Тогда: Среда, 31 декабря
Четырнадцать лет назад
— Парни — отстой.
Ветер хлестал по нам, где мы снова расположились на пляже Козьей скалы, готовясь к семейному жаркому, футболу и новогоднему фейерверку над океаном.
— Хочу ли я знать? — спросил Эллиот, даже не поднимая глаз от своей книги.
— Наверное, нет.
По правде говоря, у меня не было сильных чувств ни к одному мальчику в моей школе, но казалось, что с тех пор, как мы начали учиться в старших классах четыре месяца назад, никто из них не испытывал ко мне никаких чувств. Дэнни, мой лучший друг, сказал мне, что его друзья Гейб и Тайлер считают меня симпатичной, но, как он выразился, 'немного слишком, типа, увлеченной книгами'.
Я не могла этого избежать: все начали 'встречаться' со всеми остальными. Я даже не поцеловала ни одного мальчика.
Думаю, на танцы в девятом классе я пойду с Никки.
Эллиот взглянул на меня. — Можешь рассказать мне побольше о том, как мальчики отстойны?
— Мальчикам не нужны интересные девочки, — пожаловалась я. — Они хотят девочек с сиськами, которые носят распутную одежду и флиртуют.
Эллиот медленно положил свою книгу на кусок пляжной травы рядом с собой. — Я не хочу этого.
Не обращая внимания на это, я продолжила: — А девочки хотят интересных мальчиков. Девочкам нужны застенчивые чудаки, которые все знают, у которых большие руки, хорошие зубы и они говорят приятные вещи. — Я закусила губы. Возможно, я сказала слишком много.
Эллиот сиял на меня, металл наконец — то исчез, его зубы были идеальными. — Тебе нравятся мои зубы?
— Ты странный. — Сменив тему, я спросила: — Любимое слово?
Он несколько секунд смотрел на океан, прежде чем сказать: — Синозис.
— Что это вообще значит?
— Это фокус восхищения. А ты?
Мне даже не пришлось думать: — Кастрация.
Эллиот вздрогнул. Он уставился на свои руки, лежащие на коленях, перевернул их и внимательно осмотрел. — Ну, если на то пошло, — прошептал он, — Андреас считает тебя симпатичной.

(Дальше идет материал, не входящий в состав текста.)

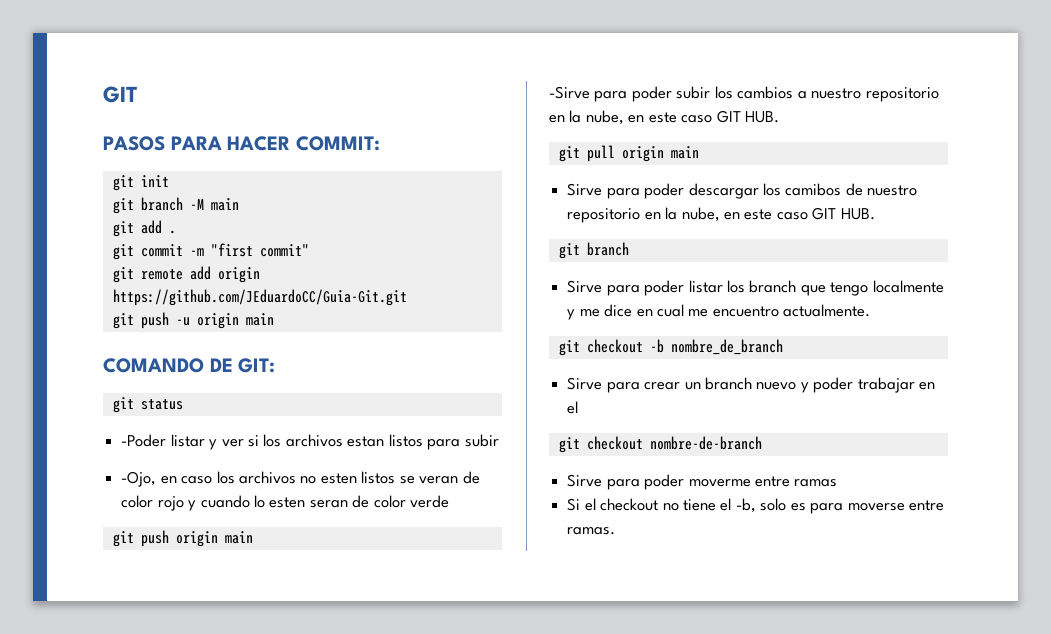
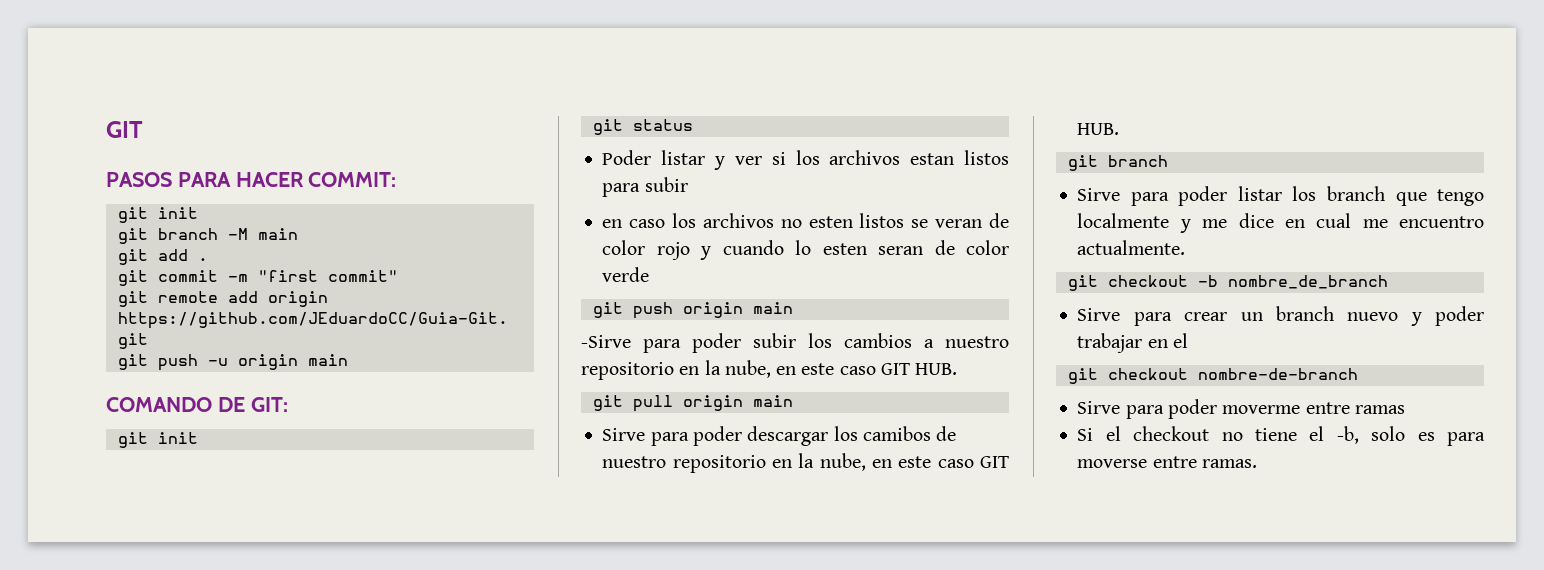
(276, 365) none -> [117,432,198,448] // git init
[121,434,167,447] -Poder -> [602,150,652,165] Poder
[121,471,157,487] -Ojo, -> (688, 184) none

— Андреас? — Я услышала шок в своем собственном голосе. Я сузила глаза, глядя на пляж, где боролись Андреас и Джордж, и попыталась представить, как целую Андреаса. Его кожа была хорошей, но его волосы были слишком лохматыми на мой вкус, и он был немного мясистым.
— Это он сказал? Он с Эми.
Эллиот нахмурился, подобрал небольшой камень и бросил его в сторону бушующего прибоя. — Они расстались. Но я сказал ему, что если он тронет тебя, я надеру ему задницу.
Я разразилась громким смехом.
Эллиот был слишком разумен, чтобы обидеться на мою реакцию: то, чего Андреасу не хватало в мозгах, он компенсировал серьезными мускулами.
— Да, так вот, он схватил меня. Мы боролись. Мы разбили мамину вазу, помнишь ту уродливую в прихожей?
— О нет! — Мое страдание было убедительным, но в основном я была рада, что они дрались из — за меня.
— Она наказала нас обоих.
Я прикусила губу, пытаясь не рассмеяться. Вместо этого я растянулась на песке, вернулась к книге и погрузилась в слова, читая снова и снова одну и ту же фразу: — Казалось, он путешествовал с ней, возносил ее в силе песни, так что она двигалась во славе среди звезд, и на мгновение ей тоже показалось, что слова Тьма и Свет не имеют смысла, и только эта мелодия была настоящей.
Прошло, наверное, несколько часов, прежде чем я услышала позади нас горловой голос и увидела появившегося отца. Его фигура загораживала солнце, отбрасывая прохладную тень на то место, где мы лежали.
Только когда он появился, я поняла, что медленно переместилась так, что лежу головой на животе Эллиота, на нашем уединенном участке песка. Я неловко потянулась, чтобы сесть.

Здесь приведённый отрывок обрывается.